I use GLSL 1.2, but I’m planning to convert the engine to GL 3.3/GLSL 1.5

I use only 2 lights for performance, though i can have 4 suns in a solar system, only 2 of them (close binary) affect a planet.

I use a camera-centered world due to numeric precision. So camera is at origin (0,0,0) and planet is at planetEyePosition. So rays go from origin to eyePosition, wich is the fragment position on the quad.
The units in planet drawing are kilometers, the units for object drawing are meters.

Have fun!

Btw you can visit my blog and see some pictures and a video (sorry, no pictures of the atmosphere. I’m going to make a post in the blog with pictures for you)

The blog url is below.

I’ve just posted in the blog some pictures of the atmosphere, the link is below.

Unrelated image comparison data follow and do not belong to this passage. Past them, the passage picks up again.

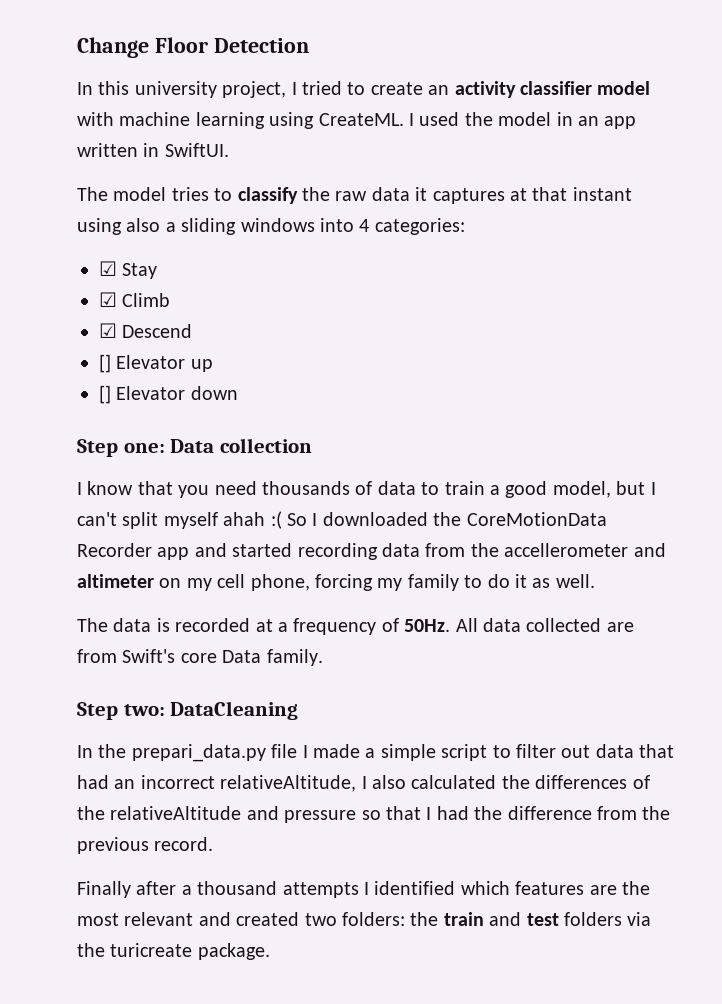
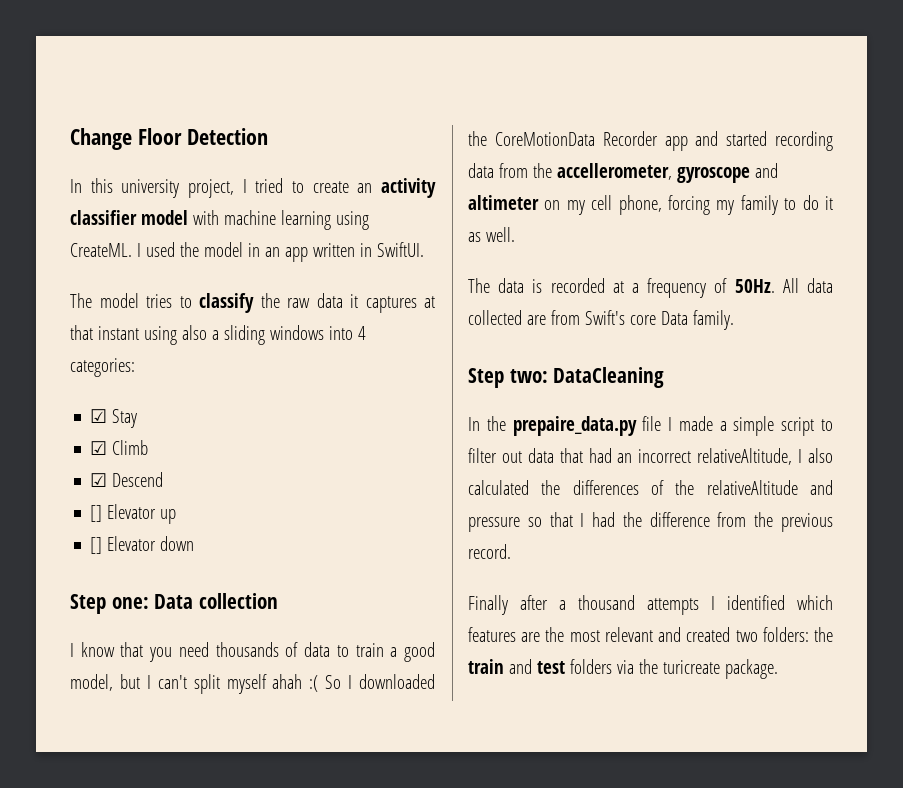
[504,543,629,557] accellerometer -> [556,163,750,183] accellerometer, gyroscope
[131,744,266,762] prepari_data.py -> [512,416,637,436] prepaire_data.py

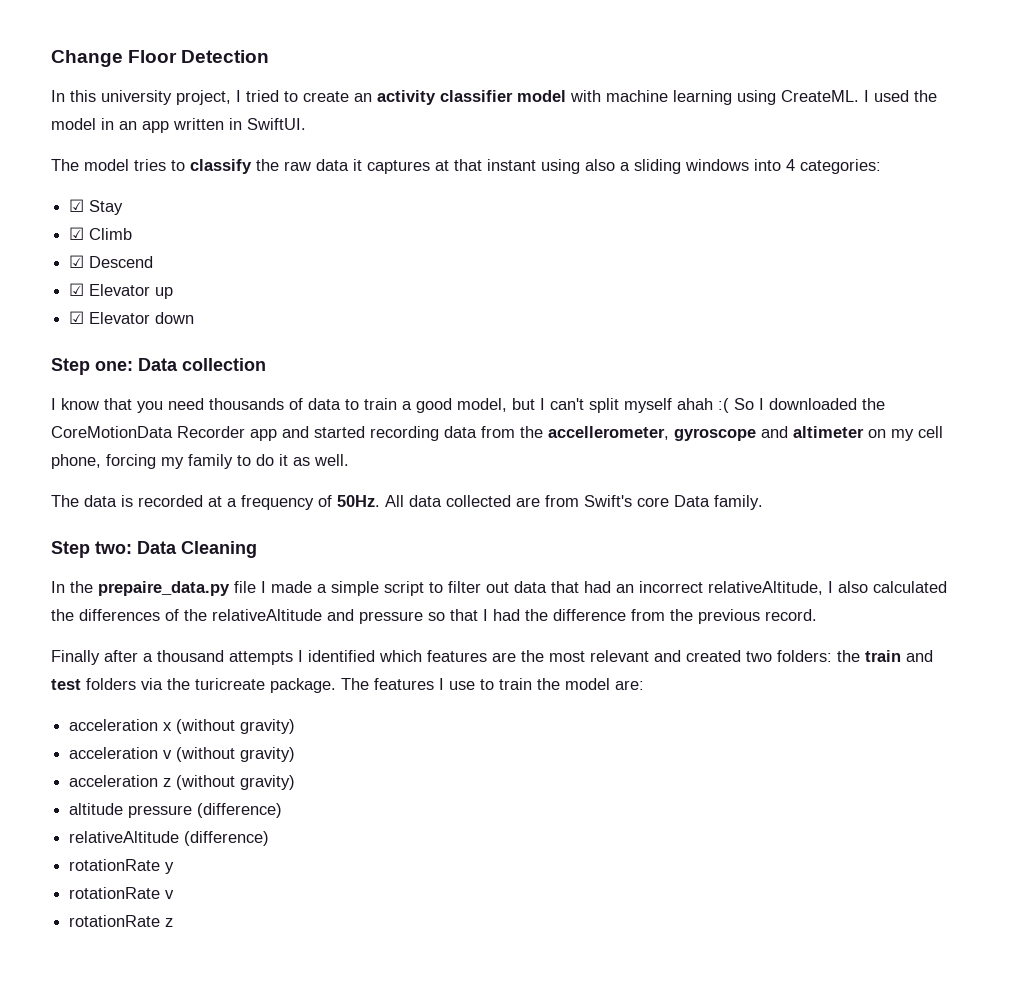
[90,505,103,522] [] -> [69,283,85,296] ☑
[90,537,103,554] [] -> [69,311,85,324] ☑
[553,367,665,388] DataCleaning -> [137,541,257,558] Data Cleaning
(778, 669) none -> [341,678,644,690] [69,719,296,734] [69,747,296,762] [69,775,296,790] [69,803,283,818] [69,831,270,846] [69,859,175,874] [69,887,175,899] [69,915,174,927] The features I use to train the model are: // acceleration x (without gravity) // acceleration v (without gravity) // acceleration z (without gravity) // altitude pressure (difference) // relativeAltitude (difference) // rotationRate y // rotationRate v // rotationRate z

Err, maybe I’m dumb, but I see no links :frowning:

It’s in my signature… doesn’t it show up?

Well here it is:
http://antaresgame.blogspot.com/

It might be that signatures display is turned off in my forum settings.
Nice project you have!

Though, there is an Infinity project that aims for similar goals and much more mature (I’m sure you are aware of it):
http://www.infinity-universe.com

About your shader: there are tons of ‘if’ instructions there. The driver can convert it to non-branch variants (max,min,clamp,etc), but its not this smart all the time in practice. So I suggest doing it on your own.

To be continued…

Nice project you have!

Thanks!

Though, there is an Infinity project

Yeah I know it. It’s multiplayer and the engine is astounding. He is developing it for a lot of years! Two or three days ago he uploaded a new video in his blog:
http://www.gamedev.net/community/forums/mod/journal/journal.asp?jn=263350&reply_id=3643238

I hope I will finish the game in less time :stuck_out_tongue:
But it’s difficult to say, since I don’t know exactly how I want the game to be. Initially I wanted a Frontier-like game, though some people has told me some completely different ideas. For the moment I think I will do the space combat simulator part.

About the shader, yes you’re right! For example, the if inside the for loop can be optimized with a min function between 0.0 and the variable ‘d’. It is a good optimization because its inside the for loop!
I’m going to try it right now, to see if the fps increases.